User story: As an analyst I want to query data from a specific publisher

duncandewhurst commented 6 years ago

For example, I want to understand which item classification schemes are used in the data published by NSW, Australia.

I can do that by using a WHERE clause with the publisher's ocid prefix:

SELECT
  items -> 'classification' ->> 'scheme' AS scheme,
  COUNT(*) AS totalCount
FROM
  data
CROSS JOIN
  jsonb_array_elements(data -> 'tender' -> 'items') AS items
WHERE
  data ->> 'ocid' LIKE 'ocds-43qwtd%'
GROUP BY
  scheme
ORDER BY
  totalCount DESC;

However that approach has two issues:

If there are multiple loads of the publisher's data in the database (can that happen?) there will be double counting
If some releases from the publisher have a missing or incorrect ocid prefix they will not be counted in the results

To restrict my results to a specific load of a specific publisher's data (and to catch all data from that load) I need to do lots of joins:

SELECT
  items -> 'classification' ->> 'scheme' AS scheme,
  COUNT(*) AS totalCount
FROM
  data
CROSS JOIN
  jsonb_array_elements(data -> 'tender' -> 'items') AS items
JOIN
  release ON data.id = release.data_id
JOIN
  source_session_file_status ON release.source_session_file_status_id = source_session_file_status.id
JOIN
  source_session ON source_session_file_status.source_session_id = source_session.id
WHERE
  source_id = 'australia' AND data_version = '2018-06-19-15-11-16'
GROUP BY
  scheme
ORDER BY
  totalCount DESC;

Is there an easier way?

odscjames commented 6 years ago

If there are multiple loads of the publisher's data in the database (can that happen?

Yes, that can happen.

I can't think of a way easier than the joins immediately but I'll have a think.

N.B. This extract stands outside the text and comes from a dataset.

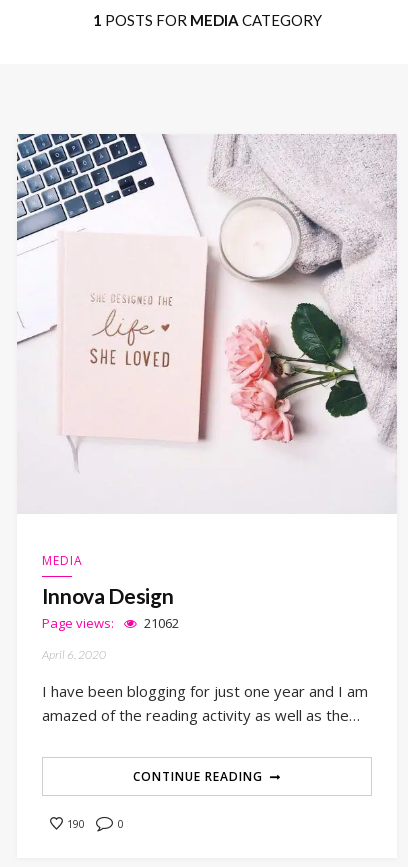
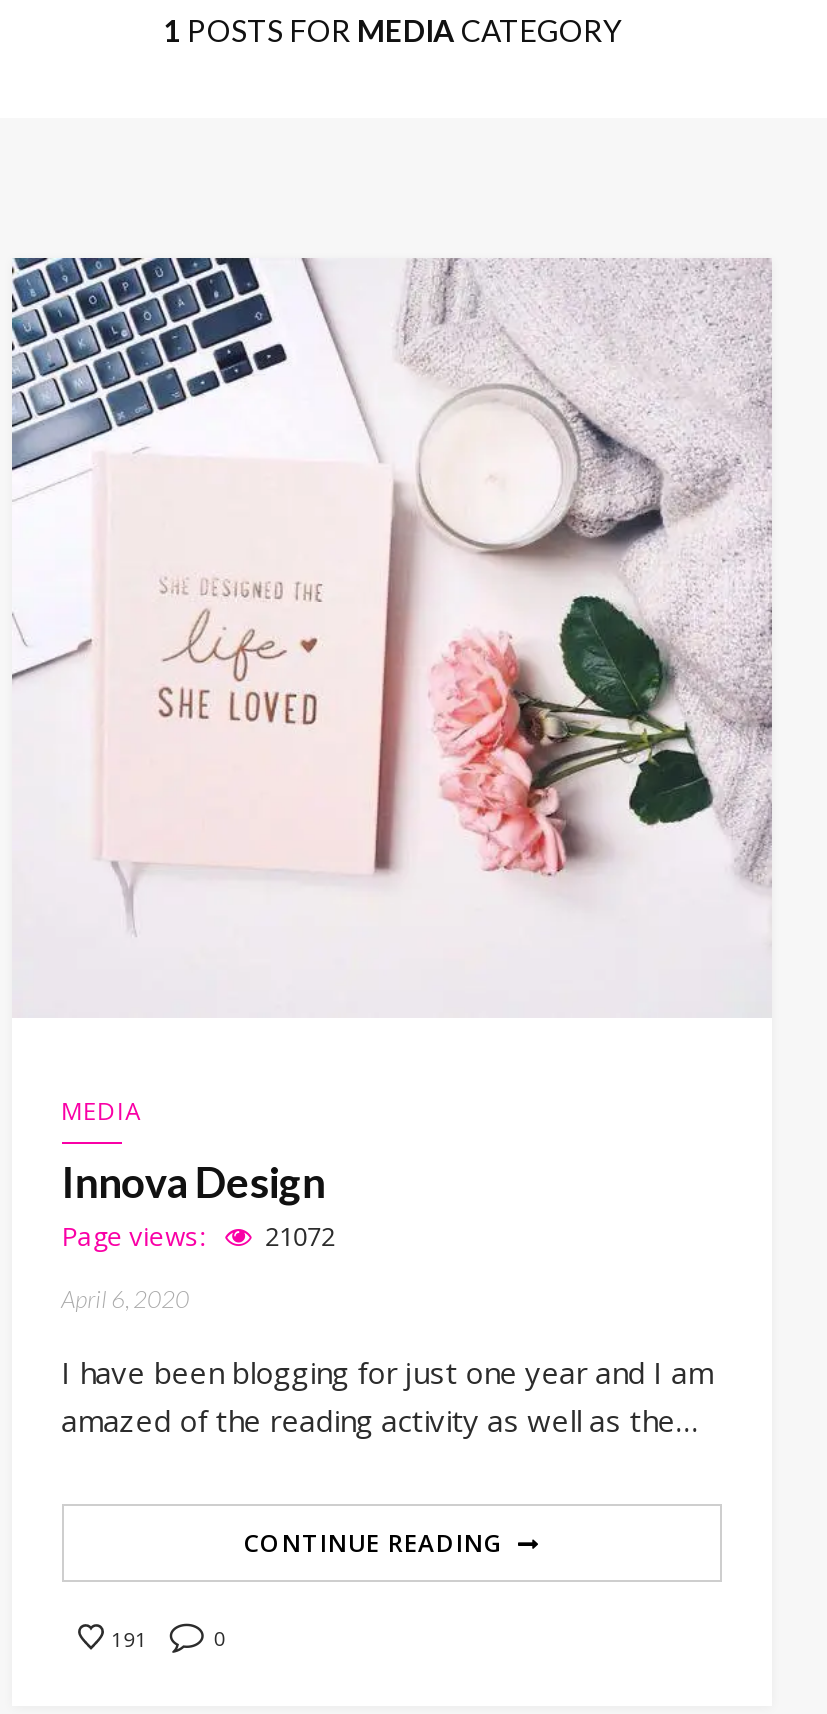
- Page views: 21062
+ Page views: 21072

- 190
+ 191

robredpath commented 6 years ago

I can't think of a way easier than the joins immediately but I'll have a think.

SELECT into a temporary table?

odscjames commented 6 years ago

Could be very very big. Maybe Database Views would make it easy for people to work with while still keeping decent performance?

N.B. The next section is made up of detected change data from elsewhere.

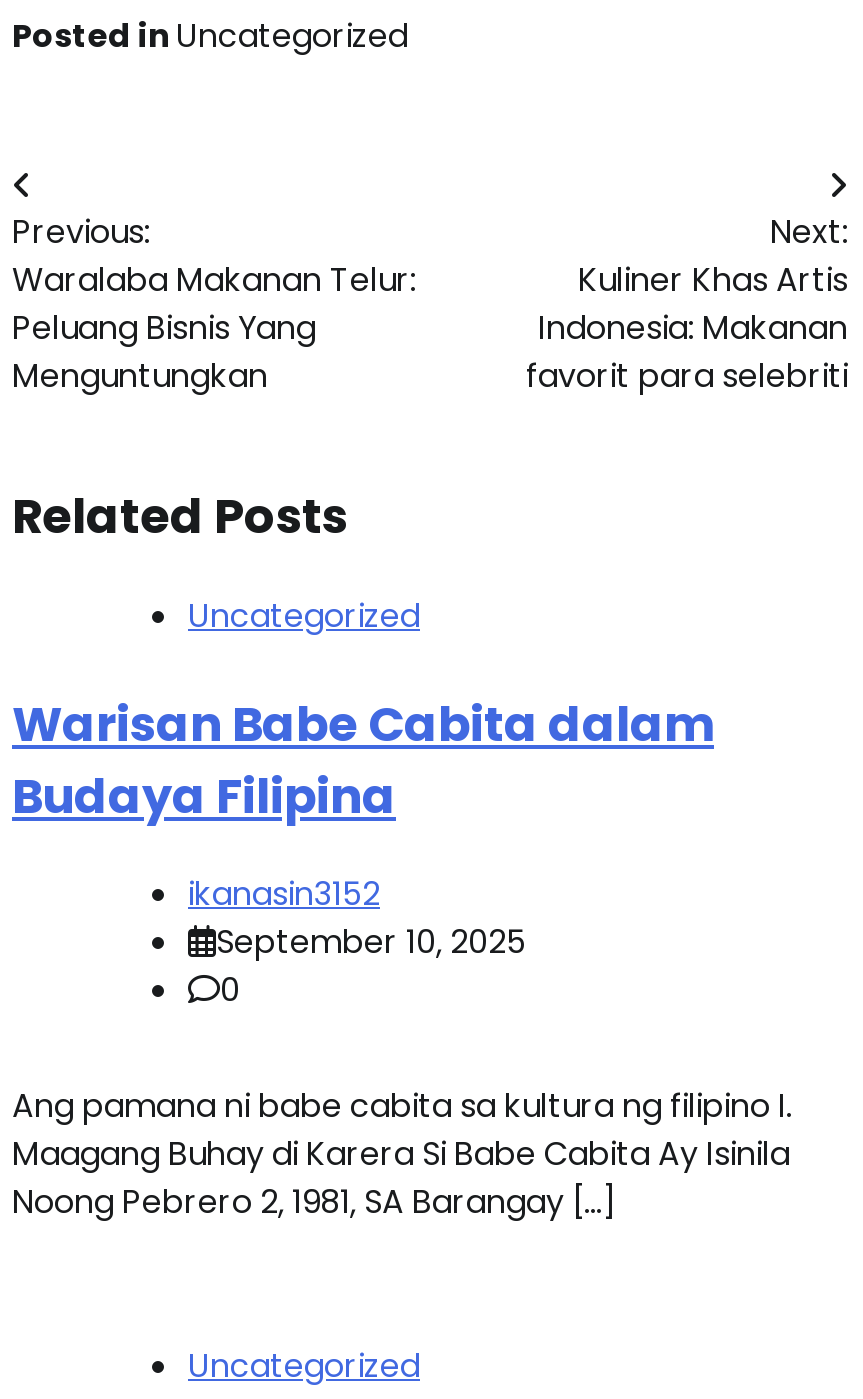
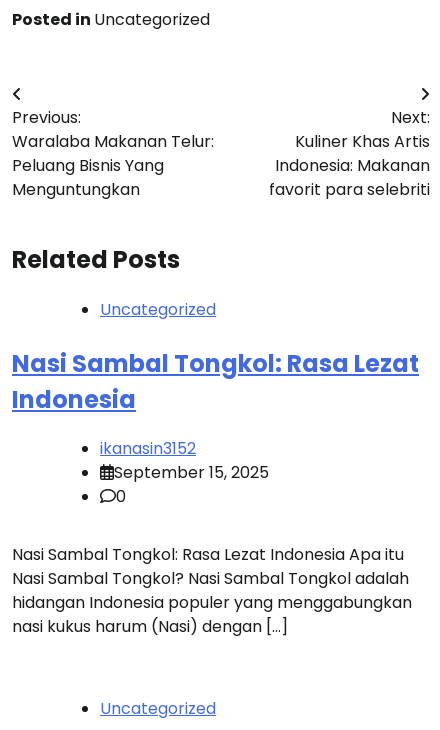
- Warisan Babe Cabita dalam
- Budaya Filipina
+ Nasi Sambal Tongkol: Rasa Lezat
+ Indonesia

- September 10, 2025
+ September 15, 2025

- Ang pamana ni babe cabita sa kultura ng filipino I.
- Maagang Buhay di Karera Si Babe Cabita Ay Isinila
- Noong Pebrero 2, 1981, SA Barangay […]
+ Nasi Sambal Tongkol: Rasa Lezat Indonesia Apa itu
+ Nasi Sambal Tongkol? Nasi Sambal Tongkol adalah
+ hidangan Indonesia populer yang menggabungkan
+ nasi kukus harum (Nasi) dengan […]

kindly commented 6 years ago

I do not think you can do this any more simply.

In the original schema design discussion it was argued that the release/record tables should have more de-normalization happen i.e to have source_id, data_version, sample and maybe a few other useful variables copied over when creating the table to mitigate too many joins.

I am happy to write a migration and update the code to do this if people are happy with this.

odscjames commented 6 years ago

I'm not sure that's needed. Even if we do need to de-normalize, we only need to de-normalize the source_session_id value to achieve the user requirement specified here. I'd like to try views before we try making DB structure changes.

jpmckinney commented 6 years ago

Instead of querying with direct SQL, what if analysts could open a Python shell and query using the ORM? One of the purposes of ORMs is to simplify the construction of queries.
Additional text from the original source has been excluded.